“Las empresas familiares son organizaciones en las que la dirección está sujeta a una influencia significativa de una o varias unidades familiares a través de la propiedad”. Así reza la definición de negocio familiar (“family business”) formulada por el economista Peter Davis en 1983. Desde entonces, muchos son los autores que han desarrollado dicha proposición, tratando de delimitar un porcentaje mínimo de participación de la familia en el capital de la empresa o buscando precisar el grado necesario de intervención familiar en la toma de decisiones del negocio. Pero lo cierto es que no existe una definición inequívoca de Empresa Familiar.
Tanto es así que no encontramos en el derecho privado una norma que explique de forma omnicomprensiva cuándo una compañía tiene o no tal carácter. Ni siquiera el Real Decreto 171/2007, de 9 de febrero, por el que se regula la publicidad de los protocolos familiares, define explícitamente el término que nos ocupa en este artículo.
Ha sido el derecho público, a través del ordenamiento tributario, el que se ha visto en la necesidad de crear un “concepto jurídico” de Empresa Familiar (que, en esencia, no dista tanto del “concepto económico” enunciado por Davis) con el objeto de incentivar fiscalmente la continuidad de esta tipología de empresas.
De esta manera, la vigente Ley del Impuesto sobre el Patrimonio recoge, entre otros, un supuesto de exención ligado a la participación en entidades, siempre que concurran las siguientes condiciones:
1) Que la entidad desarrolle una actividad económica.

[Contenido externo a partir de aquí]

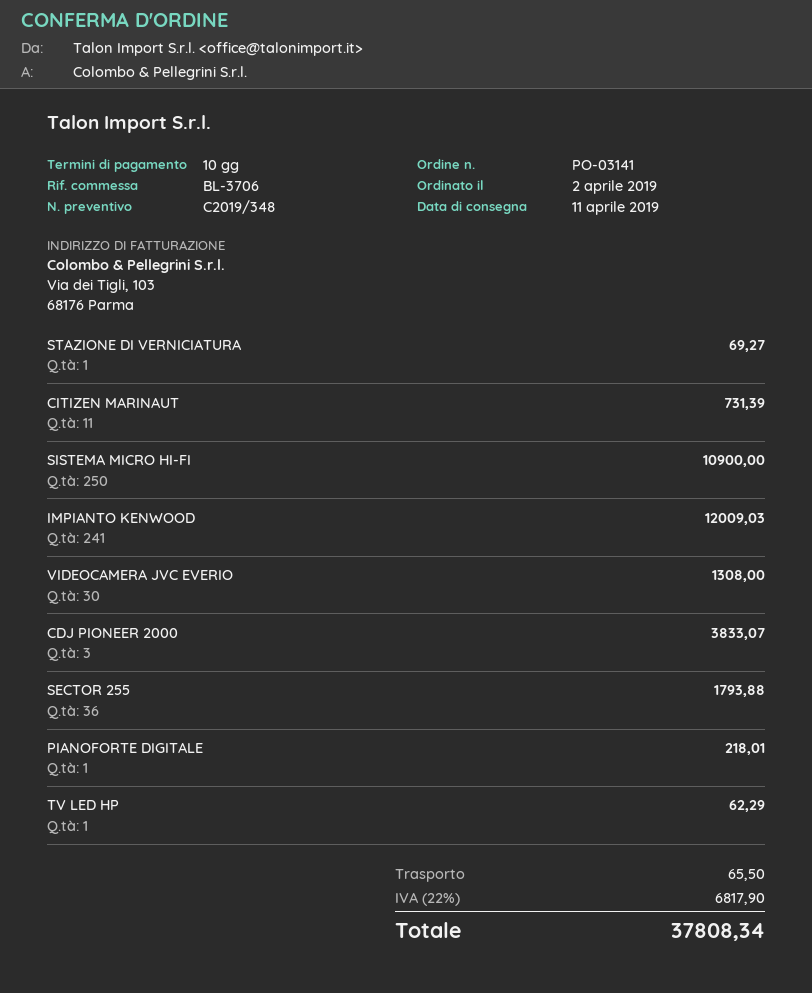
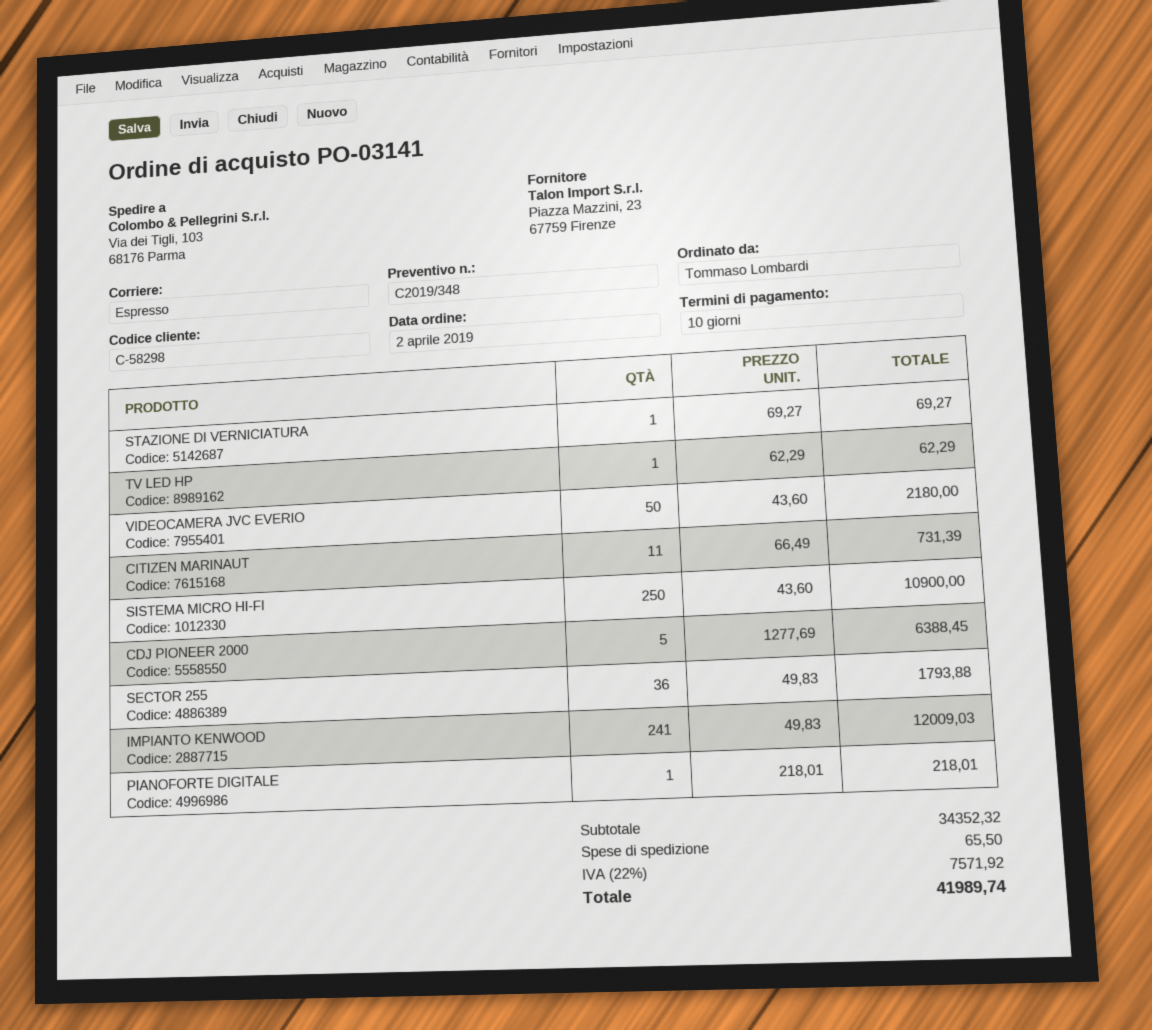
VIDEOCAMERA JVC EVERIO: 30 for 1308.00 -> 50 for 2180.00
CDJ PIONEER 2000: 3 for 3833.07 -> 5 for 6388.45
tax: 22% = 6817.90 -> 22% = 7571.92
total: 37808.34 -> 41989.74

2) Que la participación del sujeto pasivo en el capital de la entidad sea al menos del 5%, o del 20% conjuntamente con su grupo de parentesco (cónyuge, ascendientes, descendientes o colaterales de segundo grado).
3) Que el sujeto pasivo (o cualquiera de los miembros de su grupo de parentesco) ejerza funciones de dirección, percibiendo por ello una remuneración que constituya su principal fuente de renta.
Pues bien, el cumplimiento de los citados requisitos, además de la exención en Patrimonio, habilita para aplicar una reducción del 95% en el Impuesto sobre Sucesiones y Donaciones con ocasión de las transmisiones lucrativas de las participaciones en estas entidades entre familiares directos.
Se trata, pues, de incentivos a la Empresa Familiar de innegable relevancia; beneficios, en definitiva, que pueden atenuar el impacto de una fiscalidad que, en estos tiempos, se ha convertido en un verdadero quebradero de cabeza para los contribuyentes.
Y es que la creciente presión impositiva que, en este espacio, venimos anunciando (y, en ocasiones, con el mayor de los respetos, “denunciando”) no impide que la propia normativa tributaria siga ofreciendo facilidades para abordar la compleja labor de ordenar y planificar la sucesión generacional en las empresas. Lo cual parece un claro acierto, máxime cuando las estadísticas confirman que los negocios familiares españoles generan más del 70% de los puestos de trabajo del sector privado.